Twice-Cooked Pork with Leeks
About Twice-Cooked Pork with Leeks - Sichuan Cuisine
Twice-cooked pork is a rare and delicious dish in Sichuan cuisine, originating from Sichuan. It is spicy and fragrant, with rich flavors. It is famous for stir-frying, boiling, steaming and dry-frying. It is a homely taste in the hearts of local people.
Ingredients
- Pork belly 400g
- Green garlic 100g
- 2 green peppers
- 1 tablespoon bean paste
- 1 spoon sweet noodle sauce
- 1 tablespoon soy sauce
- Cooking wine 1 spoon
- A little sugar
- Onion and ginger appropriate amount
Instructions
- 1. Put the whole piece of pork belly into a pot with cold water, add onion, ginger and cooking wine and cook until medium cooked, take out
- 2. Cut the cooked meat into thin slices
- 3. Add a little oil to the pot, add the meat slices and stir-fry out excess fat until slightly rolled.

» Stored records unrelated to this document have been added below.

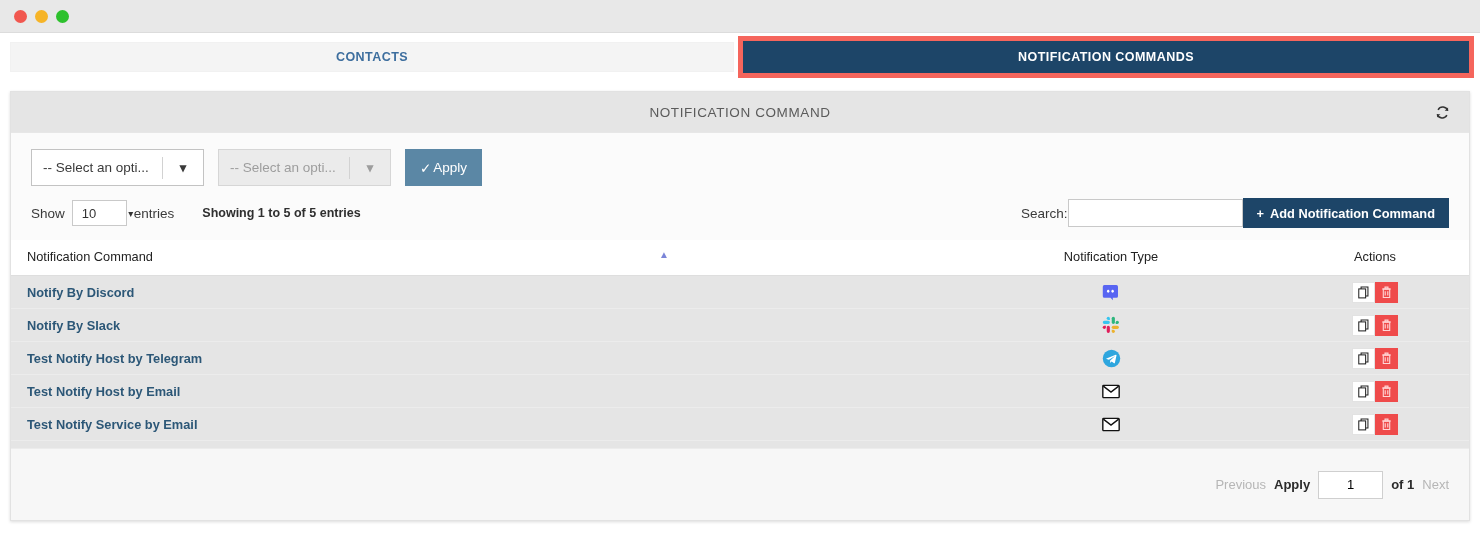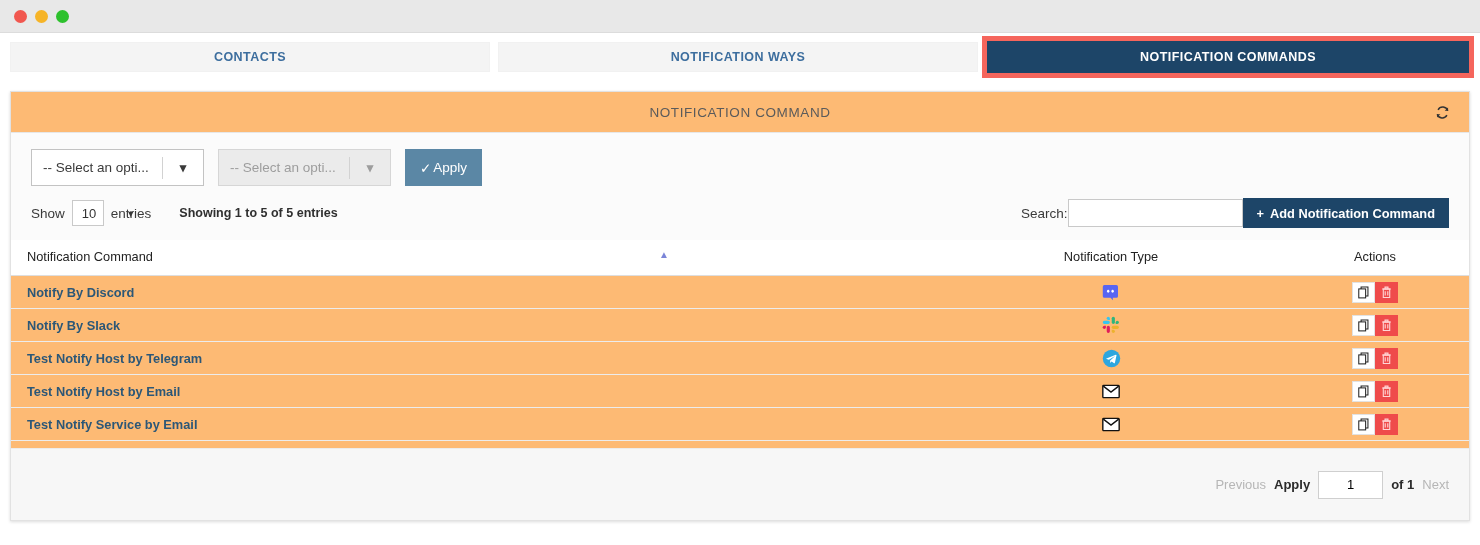--- a/index.html
+++ b/index.html
@@ -248,9 +248,6 @@
 <div class="tabstrip">
   <div class="tab">
     <span>CONTACTS</span>
-  </div>
-  <div class="tab">
-    <span>NOTIFICATION WAYS</span>
   </div>
   <div class="tab active">
     <span>NOTIFICATION COMMANDS</span>

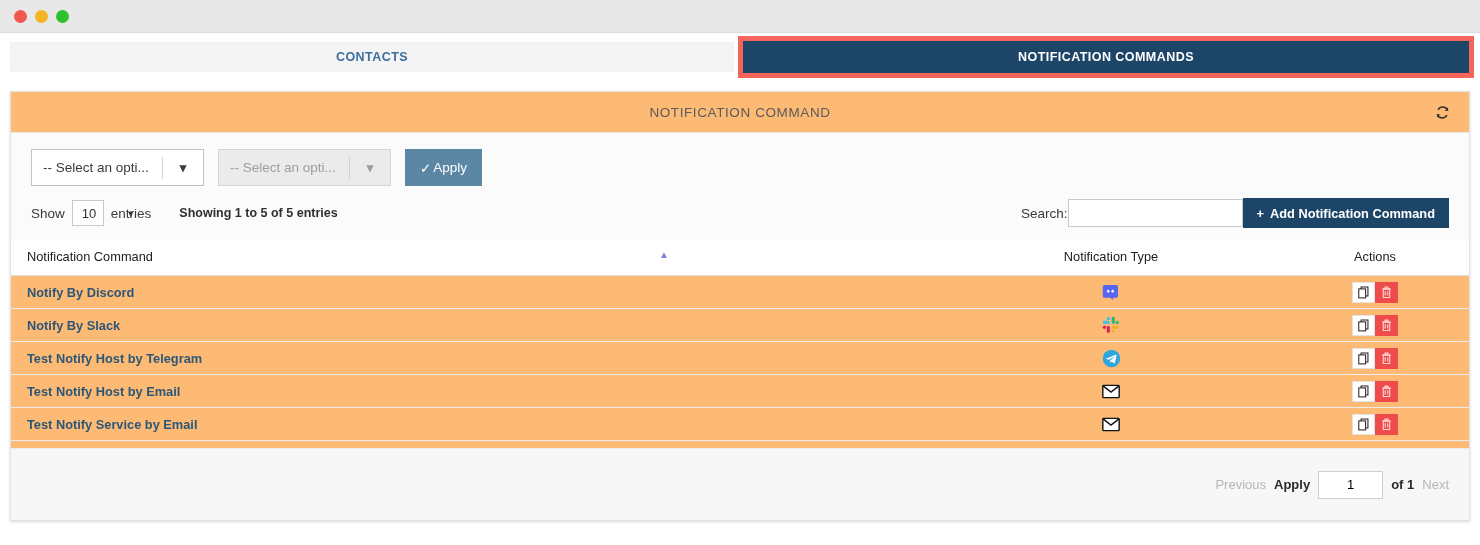--- a/index.html
+++ b/index.html
@@ -62,7 +62,7 @@
   
   .card {
     margin: 11px 10px 0 10px;
-    background: #fdba74;
+    background: #e5e5e5;
     border: 1px solid #e2e2e2;
     box-shadow: 0 1px 3px rgba(0,0,0,.14);
     height: 430px;

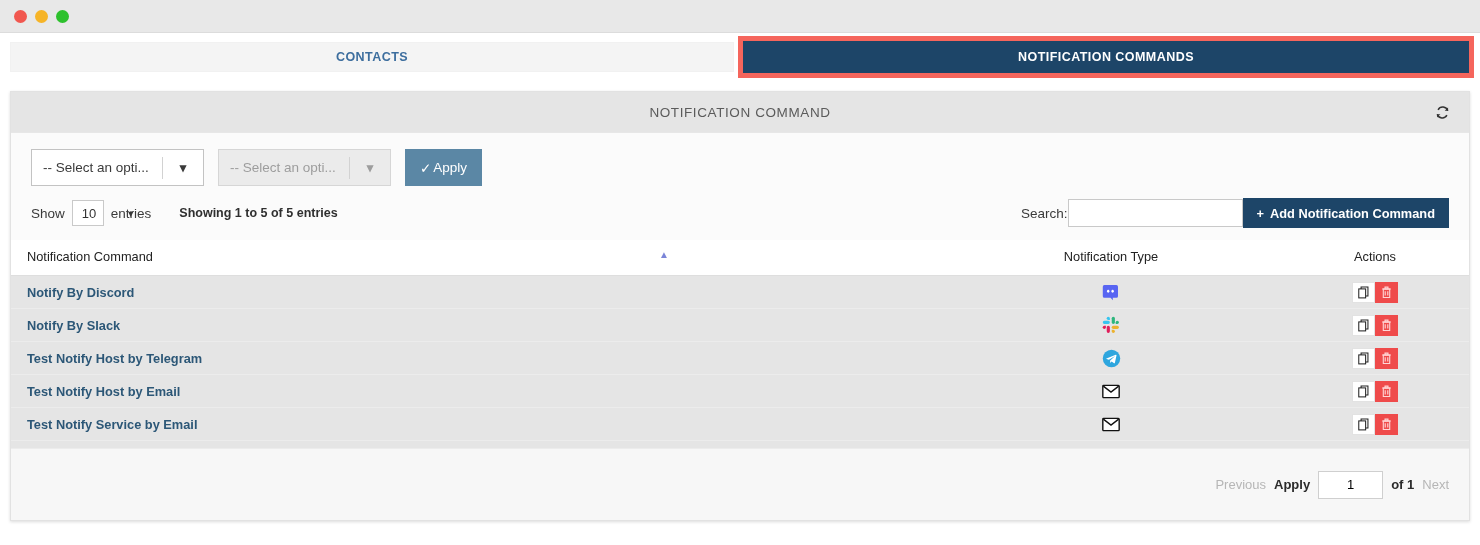--- a/index.html
+++ b/index.html
@@ -143,7 +143,7 @@
   }
   .show-grp { display: flex; align-items: center; gap: 7px; font-size: 13.5px; color: #3a3a3a; }
   .len-sel {
-    width: 32px; height: 26px;
+    width: 55px; height: 26px;
     border: 1px solid #c9c9c9; background: #fff;
     display: flex; align-items: center; justify-content: space-between;
     padding: 0 5px 0 9px;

- 4. Push to the edge of the pot, add bean paste and sweet noodle paste and stir-fry until red oil appears.
- 5. Add green garlic segments and green pepper and stir-fry over high heat
- 6. Add soy sauce and a little sugar, stir-fry quickly and remove from the pan
Cultural Notes
Sichuan cuisine is one of the eight major cuisines in China and is famous for its spicy and delicious flavor. Sichuan cuisine makes good use of seasonings such as peppercorns, Sichuan peppercorns, and bean paste. Twice-cooked pork, Kung Pao chicken, and Mapo tofu are all classic representatives of Sichuan cuisine. Twice-cooked pork is a household name in Sichuan. It is a must-have dish at festivals and family gatherings and is the epitome of Sichuan food culture.